→ WORK TASK:
Pull from the data below each line where the word "Jumptrading" occurs, and copy it.

[Records from a collection]
++++

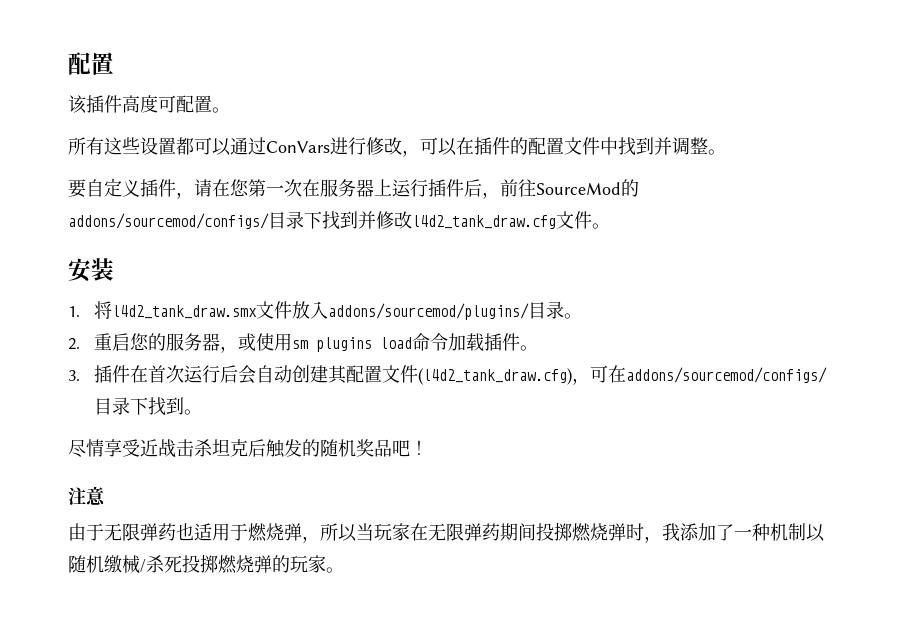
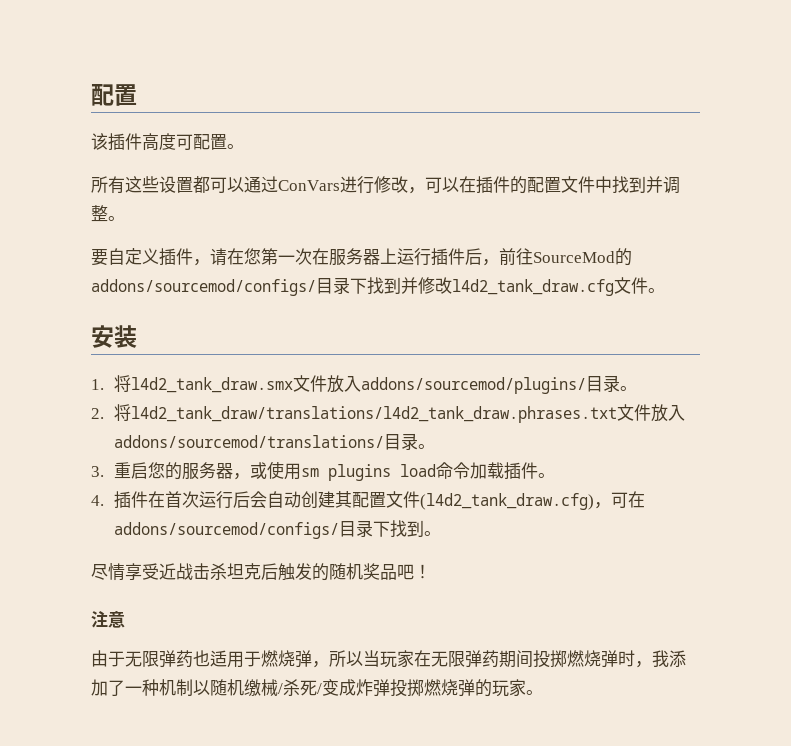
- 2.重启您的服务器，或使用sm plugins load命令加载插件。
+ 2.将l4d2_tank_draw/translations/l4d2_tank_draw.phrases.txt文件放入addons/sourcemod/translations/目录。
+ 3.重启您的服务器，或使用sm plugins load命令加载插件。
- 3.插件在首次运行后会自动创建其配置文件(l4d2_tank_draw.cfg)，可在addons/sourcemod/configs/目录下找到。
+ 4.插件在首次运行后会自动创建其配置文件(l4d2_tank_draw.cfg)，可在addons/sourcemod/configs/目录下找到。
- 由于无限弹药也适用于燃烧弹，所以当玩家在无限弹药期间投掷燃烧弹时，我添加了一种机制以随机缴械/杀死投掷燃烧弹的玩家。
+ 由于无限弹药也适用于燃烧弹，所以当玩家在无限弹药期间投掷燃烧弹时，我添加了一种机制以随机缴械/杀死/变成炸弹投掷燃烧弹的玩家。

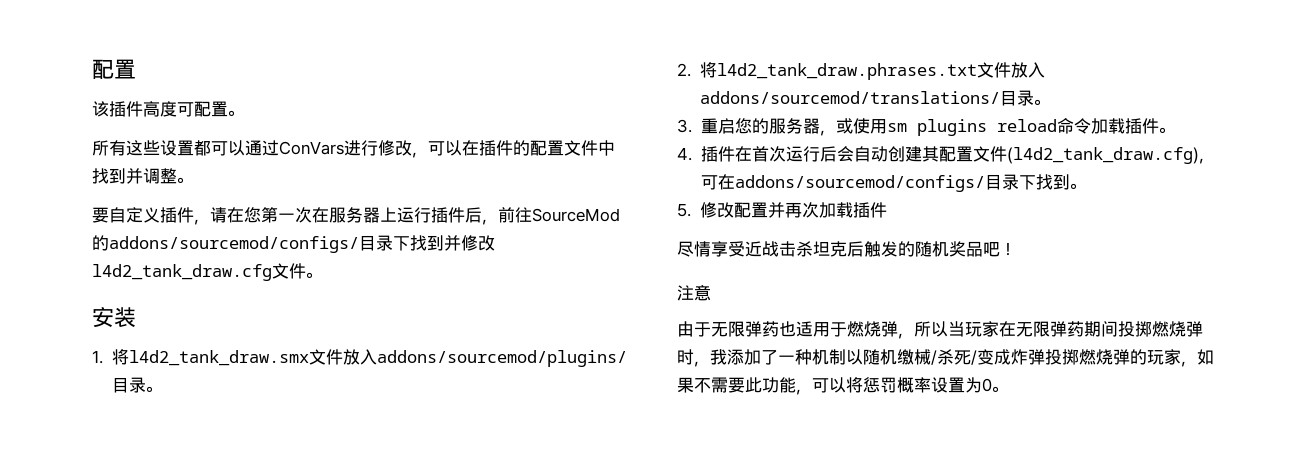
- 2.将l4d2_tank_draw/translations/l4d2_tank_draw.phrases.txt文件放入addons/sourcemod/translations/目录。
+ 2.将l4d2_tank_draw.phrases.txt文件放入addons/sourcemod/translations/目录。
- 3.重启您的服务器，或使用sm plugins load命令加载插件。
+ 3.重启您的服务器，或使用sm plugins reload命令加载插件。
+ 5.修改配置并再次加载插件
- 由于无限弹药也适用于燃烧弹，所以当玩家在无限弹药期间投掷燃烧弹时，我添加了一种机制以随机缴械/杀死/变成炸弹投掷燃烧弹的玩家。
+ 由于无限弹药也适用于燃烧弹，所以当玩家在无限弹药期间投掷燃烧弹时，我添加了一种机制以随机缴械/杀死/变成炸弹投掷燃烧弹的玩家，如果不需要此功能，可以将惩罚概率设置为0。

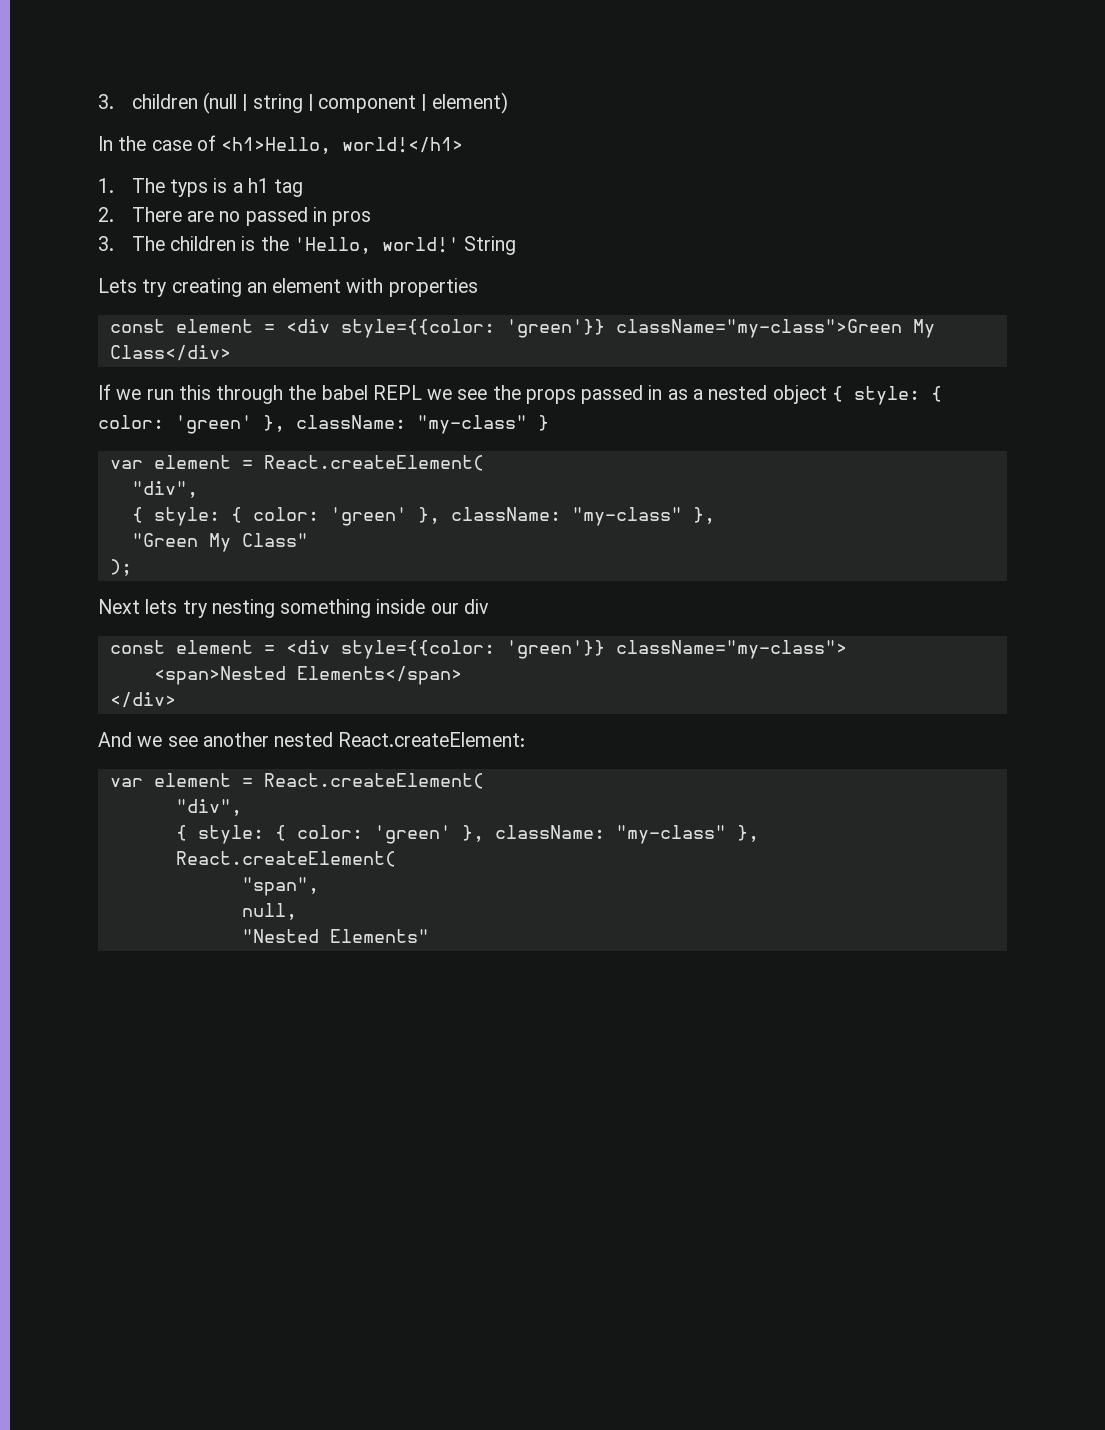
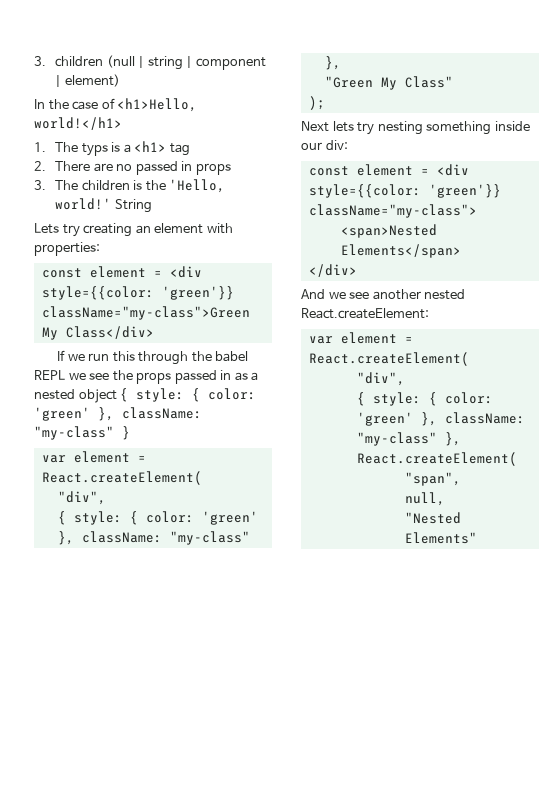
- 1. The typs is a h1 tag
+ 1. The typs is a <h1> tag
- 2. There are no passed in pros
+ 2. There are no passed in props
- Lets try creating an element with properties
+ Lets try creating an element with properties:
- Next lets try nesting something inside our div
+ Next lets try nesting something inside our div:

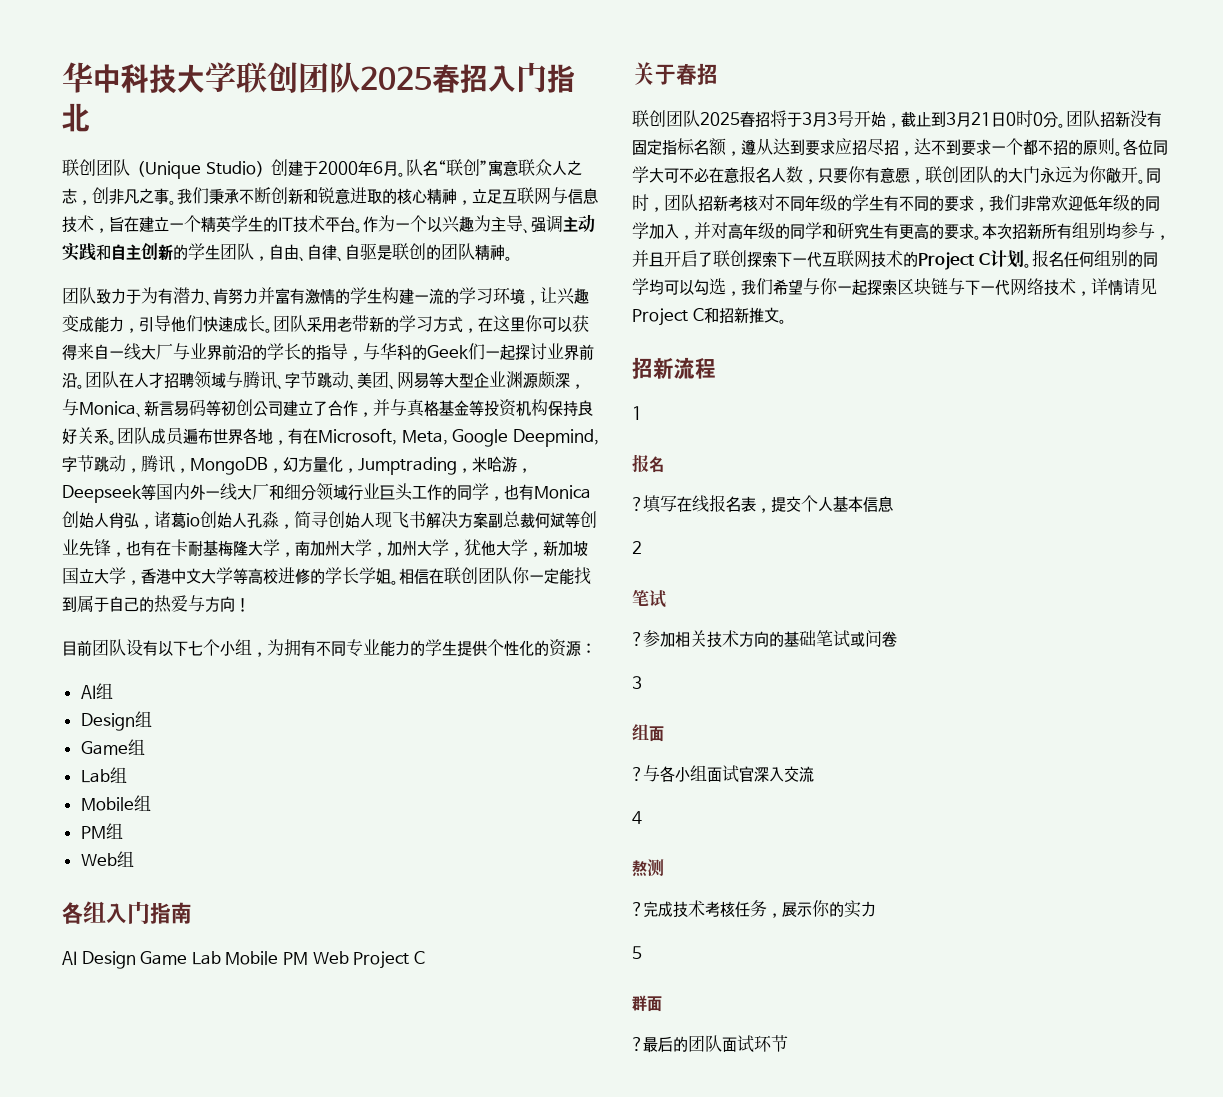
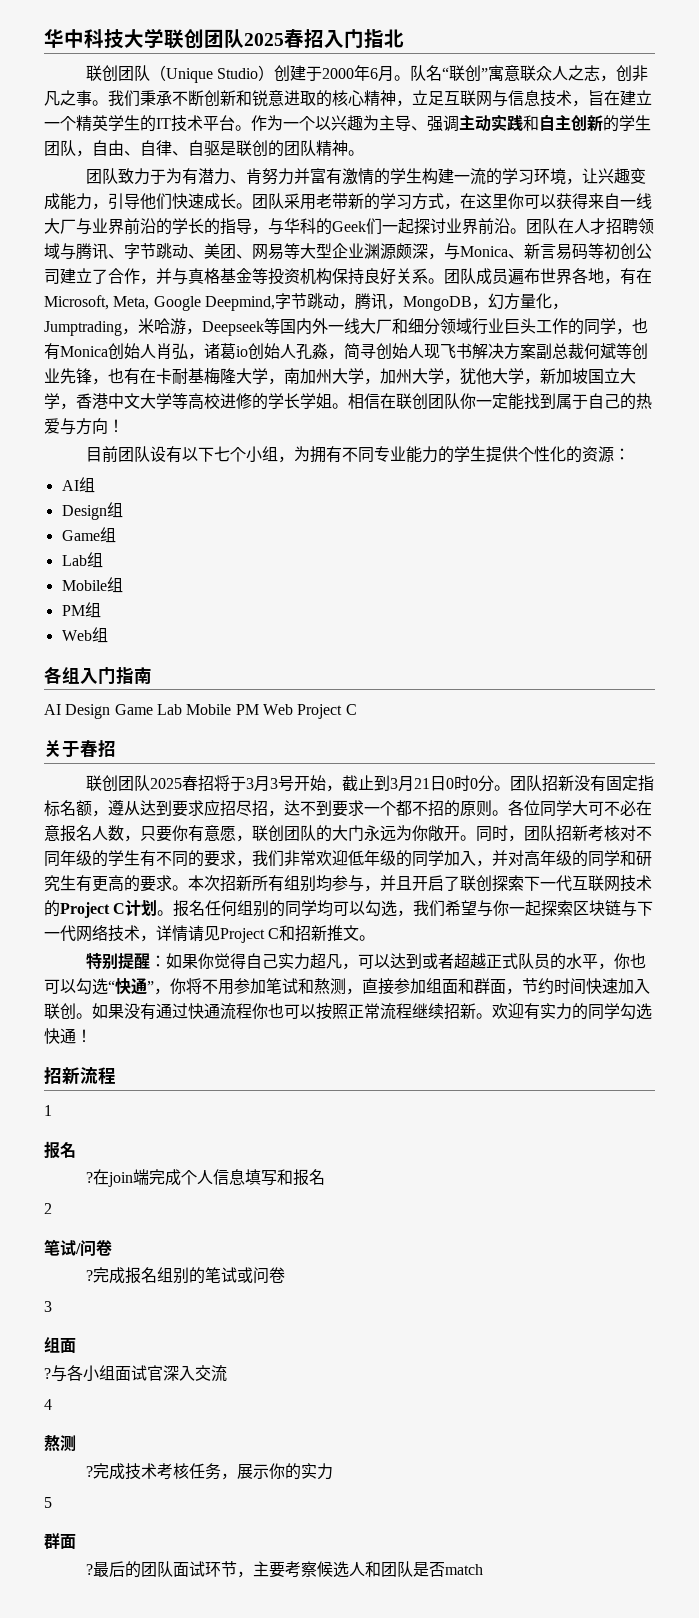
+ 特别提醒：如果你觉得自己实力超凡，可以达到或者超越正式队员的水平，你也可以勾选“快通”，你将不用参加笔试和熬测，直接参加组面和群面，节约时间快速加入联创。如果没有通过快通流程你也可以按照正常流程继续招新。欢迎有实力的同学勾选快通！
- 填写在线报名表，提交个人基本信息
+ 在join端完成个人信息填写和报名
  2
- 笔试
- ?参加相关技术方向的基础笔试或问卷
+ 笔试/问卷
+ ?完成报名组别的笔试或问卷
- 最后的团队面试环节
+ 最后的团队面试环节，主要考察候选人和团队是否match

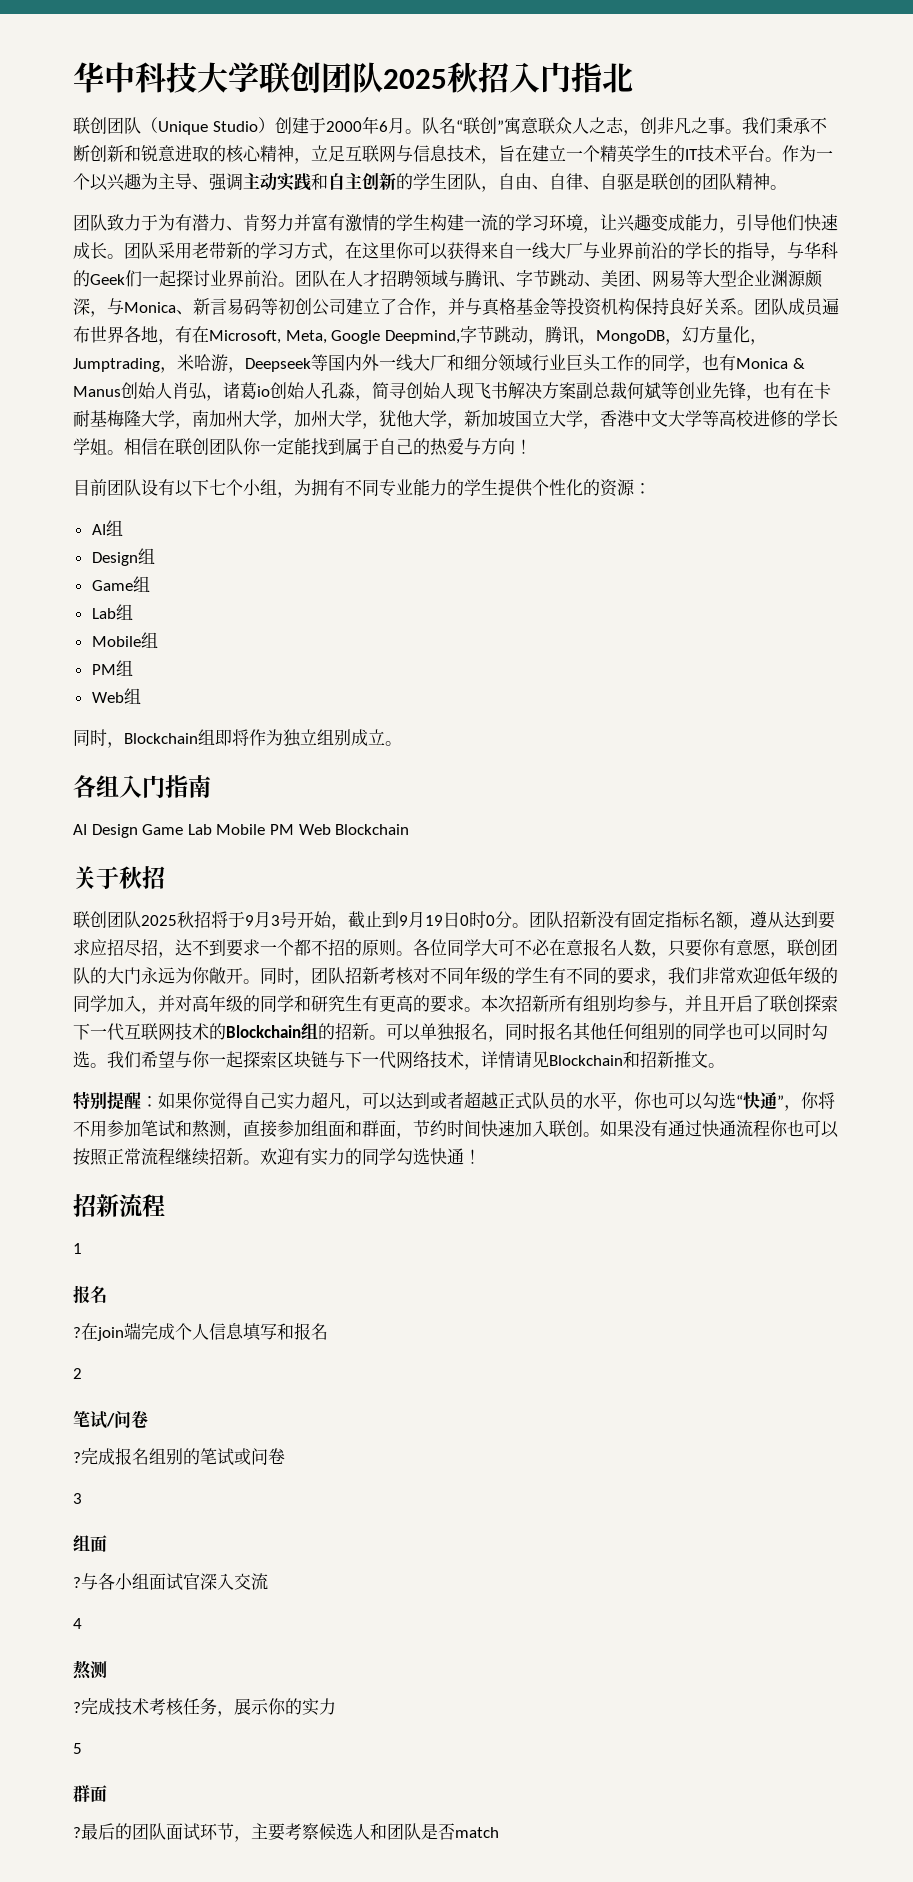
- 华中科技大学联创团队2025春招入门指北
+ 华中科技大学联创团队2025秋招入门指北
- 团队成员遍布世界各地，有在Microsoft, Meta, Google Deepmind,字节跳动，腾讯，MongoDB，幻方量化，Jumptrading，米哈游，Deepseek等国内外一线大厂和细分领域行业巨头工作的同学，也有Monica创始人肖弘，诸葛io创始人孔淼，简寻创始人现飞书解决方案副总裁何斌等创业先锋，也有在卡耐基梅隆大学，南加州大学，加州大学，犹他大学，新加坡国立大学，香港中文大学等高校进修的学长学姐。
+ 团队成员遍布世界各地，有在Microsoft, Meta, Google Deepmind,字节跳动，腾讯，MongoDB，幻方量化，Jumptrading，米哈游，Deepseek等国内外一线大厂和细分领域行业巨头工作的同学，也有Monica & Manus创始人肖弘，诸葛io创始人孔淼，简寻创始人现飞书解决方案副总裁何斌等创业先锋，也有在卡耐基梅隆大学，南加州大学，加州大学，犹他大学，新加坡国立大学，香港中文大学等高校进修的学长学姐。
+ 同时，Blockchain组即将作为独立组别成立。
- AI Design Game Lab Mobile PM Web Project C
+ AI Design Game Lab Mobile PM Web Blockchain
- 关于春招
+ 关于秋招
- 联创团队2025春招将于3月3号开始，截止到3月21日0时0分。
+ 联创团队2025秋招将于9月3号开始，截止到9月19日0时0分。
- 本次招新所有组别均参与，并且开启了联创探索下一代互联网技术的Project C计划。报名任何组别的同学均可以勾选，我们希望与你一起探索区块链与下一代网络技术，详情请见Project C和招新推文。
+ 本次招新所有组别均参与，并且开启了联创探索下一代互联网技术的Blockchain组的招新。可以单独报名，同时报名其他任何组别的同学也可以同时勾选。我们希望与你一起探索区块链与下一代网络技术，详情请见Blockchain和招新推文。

++++

→ RESPONSE TO THE TASK:
- 团队成员遍布世界各地，有在Microsoft, Meta, Google Deepmind,字节跳动，腾讯，MongoDB，幻方量化，Jumptrading，米哈游，Deepseek等国内外一线大厂和细分领域行业巨头工作的同学，也有Monica创始人肖弘，诸葛io创始人孔淼，简寻创始人现飞书解决方案副总裁何斌等创业先锋，也有在卡耐基梅隆大学，南加州大学，加州大学，犹他大学，新加坡国立大学，香港中文大学等高校进修的学长学姐。
+ 团队成员遍布世界各地，有在Microsoft, Meta, Google Deepmind,字节跳动，腾讯，MongoDB，幻方量化，Jumptrading，米哈游，Deepseek等国内外一线大厂和细分领域行业巨头工作的同学，也有Monica & Manus创始人肖弘，诸葛io创始人孔淼，简寻创始人现飞书解决方案副总裁何斌等创业先锋，也有在卡耐基梅隆大学，南加州大学，加州大学，犹他大学，新加坡国立大学，香港中文大学等高校进修的学长学姐。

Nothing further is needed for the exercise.